The Nigerian Governors Forum last night had a meeting in Abuja to deliberate on the N30, 000 minimum wage being demanded by the Nigeria Labour Congress.
After the meeting, the governors stated that the only way they can afford the N30, 000 minimum wage is to downsize the civil service. According to them, they cannot affot to pay that amount with their current meager revenue allocation.
Speaking to newsmen after the meeting, the Chairman of the Nigeria Governors’ Forum and Governor of Zamfara State, Abdulaziz Yari, said that a committee will be put together to meet with President Buhari to discuss the need for an increase in state revenue allocations .
“Following a meeting of the Nigeria Governors’ Forum where we deliberated on the national minimum wage, governors resolved to re-strategise and put together another committee to meet with the President once again, to work out another formula towards quickly resolving the problem associated with the proposed N30.000 minimum wage which is impracticable unless labour agrees to a downsizing of the workforce all over the country or the Federal Government itself accedes to the review of the national revenue allocation formula. Members of the committee who were nominated to see the President include the governors of Lagos, Kebbi, Plateau, Bauchi, Akwa Ibom, Ebonyi. Enugu and Kaduna.” he said
Governor Yari said that he and his colleagues had seen the report of the Tripartite Committee report presented to President Muhammadu Buhari. The report suggested N30, 000 minimum wage. President Buhari last week received the rpeort and said he will study it and advice the national assembly members accordingly.
Yari said that the committee did not consider the submission of the governors who had earlier said they could only afford to pay N22, 500 as minimum wage.
“We have seen what has been presented to the President by the (Tripartite) Committee. As a member of the committee, our representative there said the committee did not take our submission of N22,500 because it came late. I am surprised. How can you do this without the input of the states because the states are the key stakeholders in this business. So, a situation whereby our report was not taken or considered by the Tripartite Committee … then I don’t know how the committee wants us to work.” he said
According to Governor Yari, the state governors really wnat to pay the N30, 000 but are currently constrained by their meager revenue.
”We still say we want to pay, but the issue is the ability to pay. If we say no, it is not about the ability to pay, just pay, I don’t know how this formulae will work and I don’t know how we can get a solution to the issue.We are paying N18,000 (as minimum wage today), but when the President assumed office, about 27 states were not able to pay, not that they chose not to pay. So, now you say N30,000, how many of them can pay? We will be bankrupt (if we pay). So as Nigerians, we should look at the issues seriously. While other people are saying that governors are riding jets and living in affluence, that one is not luxury but compulsory. Like Lagos that is paying about N7bn as salaries; if you say it should pay N30,000, now it will be N13bn. From our calculation, it is only Lagos State that will be able to pay N30,000. As Nigerians, this is our country; there is no other country we have and we should be fair to this country.”

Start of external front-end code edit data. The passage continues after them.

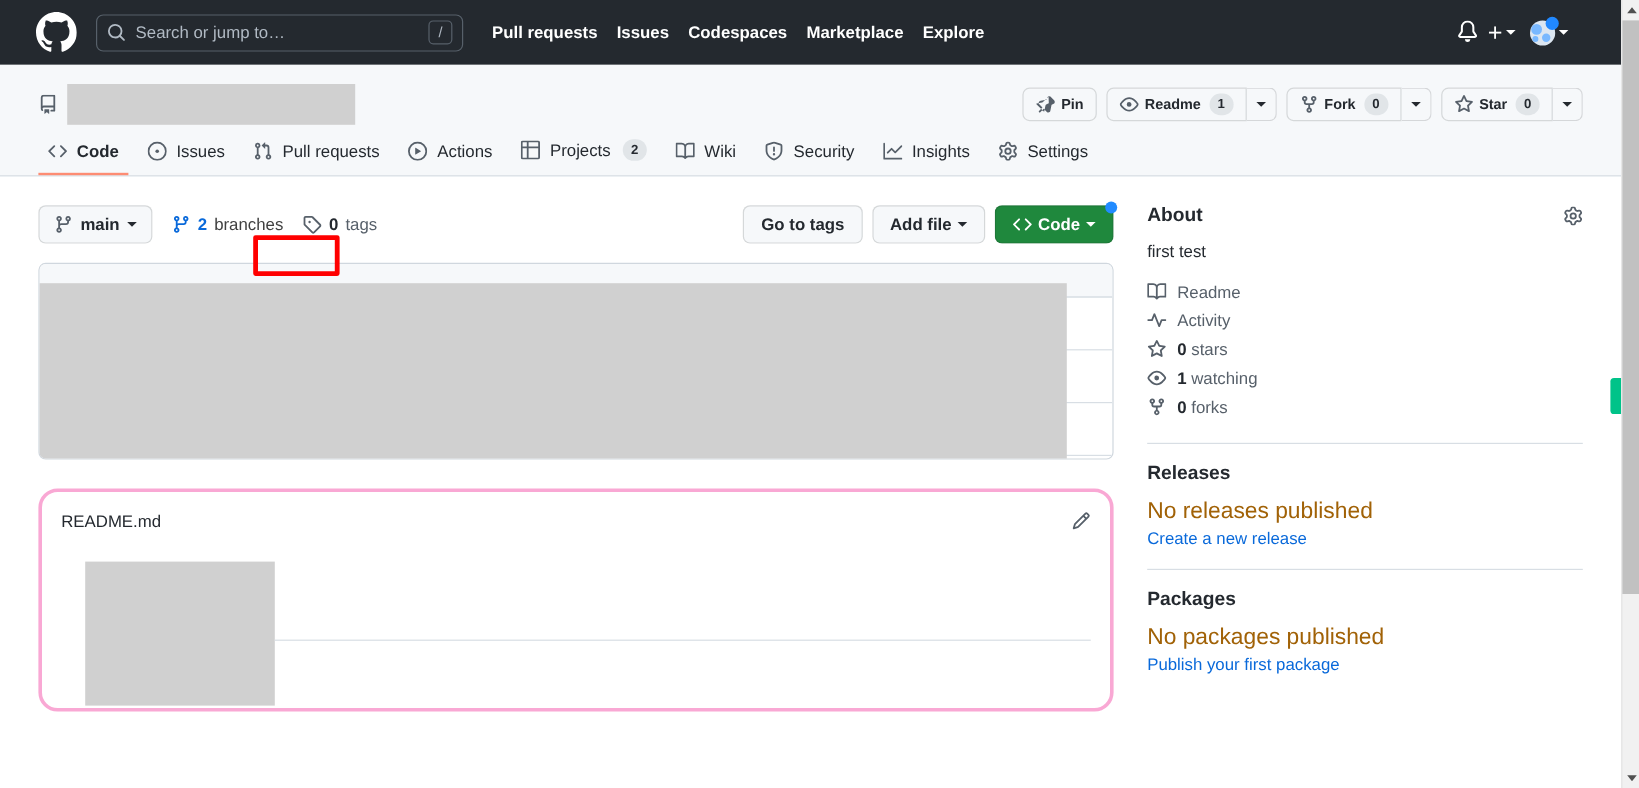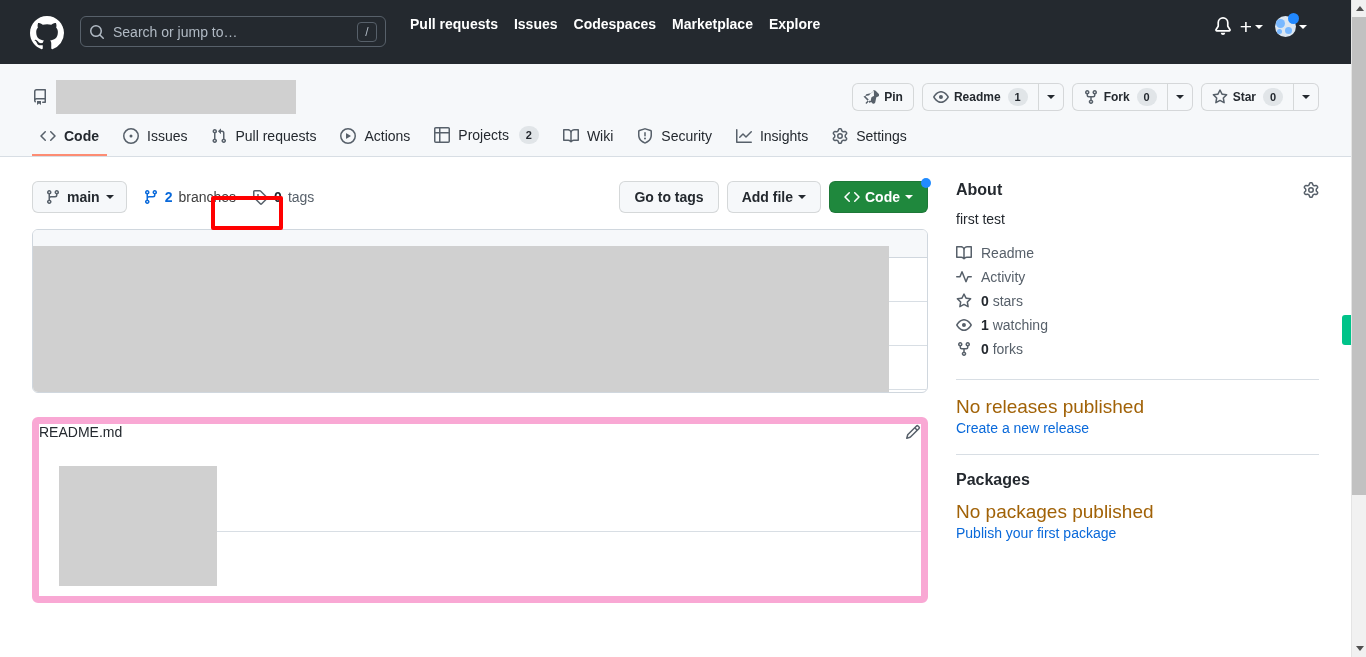--- a/index.html
+++ b/index.html
@@ -26,11 +26,11 @@
 
   
   .gh-header {
-    height: 64px;
+    height: 54px;
     background: #24292f;
     display: flex;
-    align-items: flex-start;
-    padding: 16px 16px;
+    align-items: center;
+    padding: 4px 16px;
   }
   .gh-logo { width: 34px; height: 34px; margin-left: 14px; margin-right: 16px; flex: 0 0 auto; }
   .gh-logo svg { display: block; fill: #ffffff; }

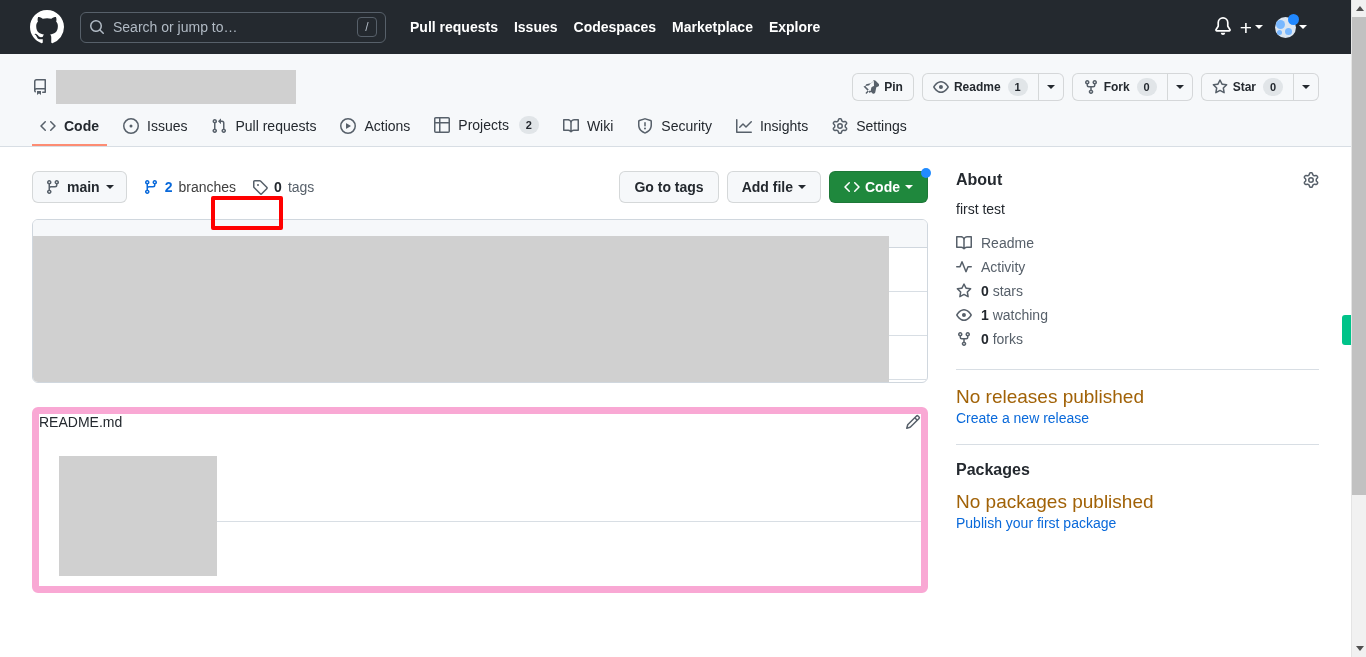--- a/index.html
+++ b/index.html
@@ -618,6 +618,9 @@
 
       <div class="side-sep"></div>
 
+      <div class="side-h">
+        <span>Releases</span>
+      </div>
       <div class="side-muted">No releases published</div>
       <div class="side-a">Create a new release</div>
 

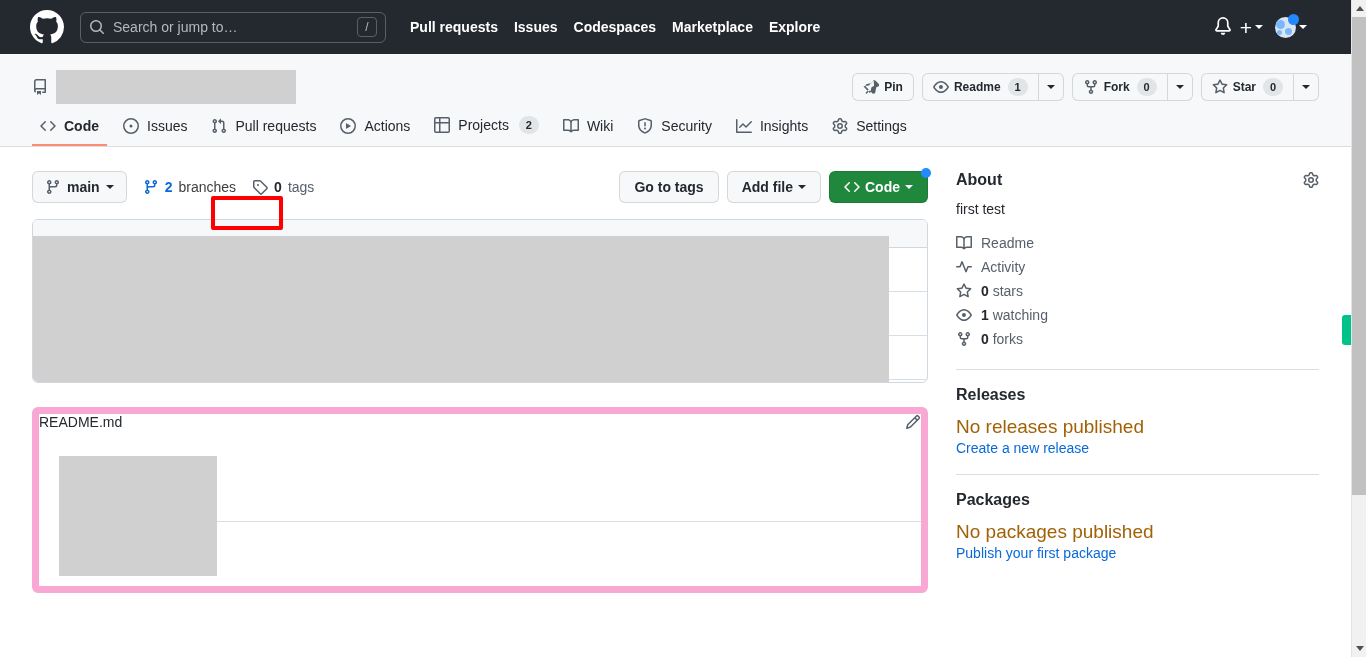--- a/index.html
+++ b/index.html
@@ -244,9 +244,10 @@
   
   .readmebox {
     margin-top: 24px;
-    border: 7px solid #f9a8d4;
-    border-radius: 6px;
+    border: 3px solid #f9a8d4;
+    border-radius: 16px;
     background: #ffffff;
+    padding: 16px;
     height: 186px;
     position: relative;
   }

Speaking further, Governor Yari said
“As for the way forward, we will continue to talk with Labour. Let them see reasons and difficulties some of us have. For instance, the money Lagos State is using to pay is not coming from Abuja. They have a way of getting their money from the IGR and that is why they can afford to pay. They get money through VAT (as well). Apart from Lagos, even Rivers State cannot afford to pay. So we have been crying out about this since 2011 but no one will listen.
“One critical example is that some states ration their salaries while some others put everything they earn on the table and ask labour to come and see and ask them to suggest how much should go for capital and personnel costs. Some say 70 per cent for personnel cost and 30 per cent for capital projects and yet the states cannot pay and they put the remaining as outstanding.”